Very nice video! A small improvement is that you don't need to try every single position for the additional barrier. You traverse the path without adding a barrier yet and if the next position hasn't been visited, is inside and isn't a barrier, then you add a barrier and simulate that path. After checking wether or not that leads to a cycle you remove the barrier and continue the algorithm.
I saw the same thing using set as a first solution, taking about 1.5 seconds. You saying, just put it in a boolean array, made me smack myself... Doing that, I got down to 0.03 seconds. (g++ 14).
There is a way to solve in O(N*M) total, for second part. If we view it as a functional graph, one new obstruction changes upto 4 edges, and you can check for each of the neighboring nodes which is reached first, upto 4 times ( because we can compute steps or say impossible, required to go from a to b in functional graph )
Nice. Can't wait to see if there is a more optimized way to solve the second part. Also, can you explain the hash a little further? I used a 3D boolean array to check if we visited the same cell from the same direction
More optimized solution: create a map of every possible combination of position + rotation, and then, after adding additional obstacle in X, Y, you need to update every obstacle in this line and row. It should work, but too much hustle for this simple problem
One small optimization: you don't need to place # in places when guard never have been (not X), and if there is no obstacle on adjacent rows and lines.
Loving these videos! Really interested to hear if there's a linear time complexity solution. The fact the added hash can 'reflect' the guard from multiple directions makes it much more challenging.
Optimization is remember the path you went on and look for obstacles directly to the left of where you were going. Let's call those Ob_i. Then you simply need to find locations where adding an obstacle would cause you to change your course and end up running into some Ob_i.
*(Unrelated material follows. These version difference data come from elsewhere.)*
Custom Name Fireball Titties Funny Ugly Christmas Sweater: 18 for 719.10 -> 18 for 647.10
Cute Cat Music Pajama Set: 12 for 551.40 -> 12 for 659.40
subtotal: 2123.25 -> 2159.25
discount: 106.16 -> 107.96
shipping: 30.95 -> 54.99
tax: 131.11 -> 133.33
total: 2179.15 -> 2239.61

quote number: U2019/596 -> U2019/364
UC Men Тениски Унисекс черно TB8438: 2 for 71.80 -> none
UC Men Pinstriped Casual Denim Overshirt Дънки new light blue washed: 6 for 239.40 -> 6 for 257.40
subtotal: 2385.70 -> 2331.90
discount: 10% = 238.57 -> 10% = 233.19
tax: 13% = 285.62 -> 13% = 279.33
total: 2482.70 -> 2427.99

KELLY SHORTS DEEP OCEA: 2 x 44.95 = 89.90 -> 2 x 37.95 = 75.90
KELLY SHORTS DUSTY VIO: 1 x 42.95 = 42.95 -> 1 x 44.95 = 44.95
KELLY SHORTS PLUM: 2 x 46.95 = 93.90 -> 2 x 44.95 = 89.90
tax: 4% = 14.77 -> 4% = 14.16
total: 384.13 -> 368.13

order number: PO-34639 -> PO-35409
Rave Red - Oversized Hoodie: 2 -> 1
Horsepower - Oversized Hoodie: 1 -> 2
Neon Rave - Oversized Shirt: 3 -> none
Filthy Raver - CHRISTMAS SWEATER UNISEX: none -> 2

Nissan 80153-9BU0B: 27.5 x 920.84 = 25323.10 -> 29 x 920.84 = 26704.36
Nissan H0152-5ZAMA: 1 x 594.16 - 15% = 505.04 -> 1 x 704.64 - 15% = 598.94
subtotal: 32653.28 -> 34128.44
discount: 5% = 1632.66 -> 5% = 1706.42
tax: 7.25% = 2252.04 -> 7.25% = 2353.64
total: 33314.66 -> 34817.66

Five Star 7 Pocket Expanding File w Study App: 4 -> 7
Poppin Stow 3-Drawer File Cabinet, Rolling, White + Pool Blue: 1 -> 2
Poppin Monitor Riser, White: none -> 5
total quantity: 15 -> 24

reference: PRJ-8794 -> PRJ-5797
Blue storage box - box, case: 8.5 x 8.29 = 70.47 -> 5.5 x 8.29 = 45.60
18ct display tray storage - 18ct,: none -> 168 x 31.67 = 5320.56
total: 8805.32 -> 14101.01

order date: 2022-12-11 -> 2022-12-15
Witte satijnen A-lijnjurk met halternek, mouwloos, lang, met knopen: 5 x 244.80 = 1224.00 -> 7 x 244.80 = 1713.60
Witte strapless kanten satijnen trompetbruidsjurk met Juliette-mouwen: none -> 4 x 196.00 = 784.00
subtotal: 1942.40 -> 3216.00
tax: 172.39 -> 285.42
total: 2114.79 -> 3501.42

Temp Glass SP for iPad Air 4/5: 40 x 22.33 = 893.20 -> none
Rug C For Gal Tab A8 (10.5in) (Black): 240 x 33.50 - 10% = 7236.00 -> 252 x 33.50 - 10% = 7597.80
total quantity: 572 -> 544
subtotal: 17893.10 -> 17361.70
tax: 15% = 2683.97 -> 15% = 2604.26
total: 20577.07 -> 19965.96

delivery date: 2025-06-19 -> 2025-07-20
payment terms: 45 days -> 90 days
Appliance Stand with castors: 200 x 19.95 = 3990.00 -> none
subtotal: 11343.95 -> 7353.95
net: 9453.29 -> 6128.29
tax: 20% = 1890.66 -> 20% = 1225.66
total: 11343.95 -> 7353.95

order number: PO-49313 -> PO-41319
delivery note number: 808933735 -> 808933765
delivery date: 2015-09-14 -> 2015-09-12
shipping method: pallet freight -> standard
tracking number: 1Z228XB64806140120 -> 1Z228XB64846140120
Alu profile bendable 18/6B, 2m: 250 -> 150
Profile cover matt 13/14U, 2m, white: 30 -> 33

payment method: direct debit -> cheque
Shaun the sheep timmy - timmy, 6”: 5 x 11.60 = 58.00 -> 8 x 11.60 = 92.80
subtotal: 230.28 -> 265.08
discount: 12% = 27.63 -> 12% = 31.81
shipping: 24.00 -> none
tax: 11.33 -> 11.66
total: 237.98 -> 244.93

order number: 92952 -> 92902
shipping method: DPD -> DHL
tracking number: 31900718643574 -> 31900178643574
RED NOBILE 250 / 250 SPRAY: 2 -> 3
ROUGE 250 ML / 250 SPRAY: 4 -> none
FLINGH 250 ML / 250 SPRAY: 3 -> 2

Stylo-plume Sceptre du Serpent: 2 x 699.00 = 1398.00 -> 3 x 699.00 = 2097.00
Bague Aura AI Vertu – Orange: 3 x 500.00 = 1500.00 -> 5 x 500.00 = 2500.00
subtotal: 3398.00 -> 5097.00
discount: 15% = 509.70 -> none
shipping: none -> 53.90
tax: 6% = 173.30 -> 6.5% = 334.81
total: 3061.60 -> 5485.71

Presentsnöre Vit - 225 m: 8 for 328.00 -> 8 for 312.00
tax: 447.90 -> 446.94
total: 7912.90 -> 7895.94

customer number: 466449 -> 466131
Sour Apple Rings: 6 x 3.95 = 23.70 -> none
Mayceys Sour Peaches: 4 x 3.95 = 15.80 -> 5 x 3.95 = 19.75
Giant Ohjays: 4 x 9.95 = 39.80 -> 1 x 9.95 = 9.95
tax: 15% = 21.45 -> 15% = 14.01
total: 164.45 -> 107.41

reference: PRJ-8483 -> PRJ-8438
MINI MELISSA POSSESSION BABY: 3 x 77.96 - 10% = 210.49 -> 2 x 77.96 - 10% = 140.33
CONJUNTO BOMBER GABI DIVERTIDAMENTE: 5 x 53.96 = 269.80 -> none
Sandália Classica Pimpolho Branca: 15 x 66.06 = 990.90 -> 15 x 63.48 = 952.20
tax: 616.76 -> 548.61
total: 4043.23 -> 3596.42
Edit: Similarly the rest of the locations could be found by looking directly backwards from anywhere along your path.
Isn't it better to use a counter each time you move to another cell, updating it and adding to the count, instead of maintaining a set or boolean array
Man I really wonder what you did for Day 9. It was easy enough to come up with two-pointer solution with O(n) time and O(1) space for part 1 but p2 tripped me up. Every other solution I've seen is just wildly inefficient.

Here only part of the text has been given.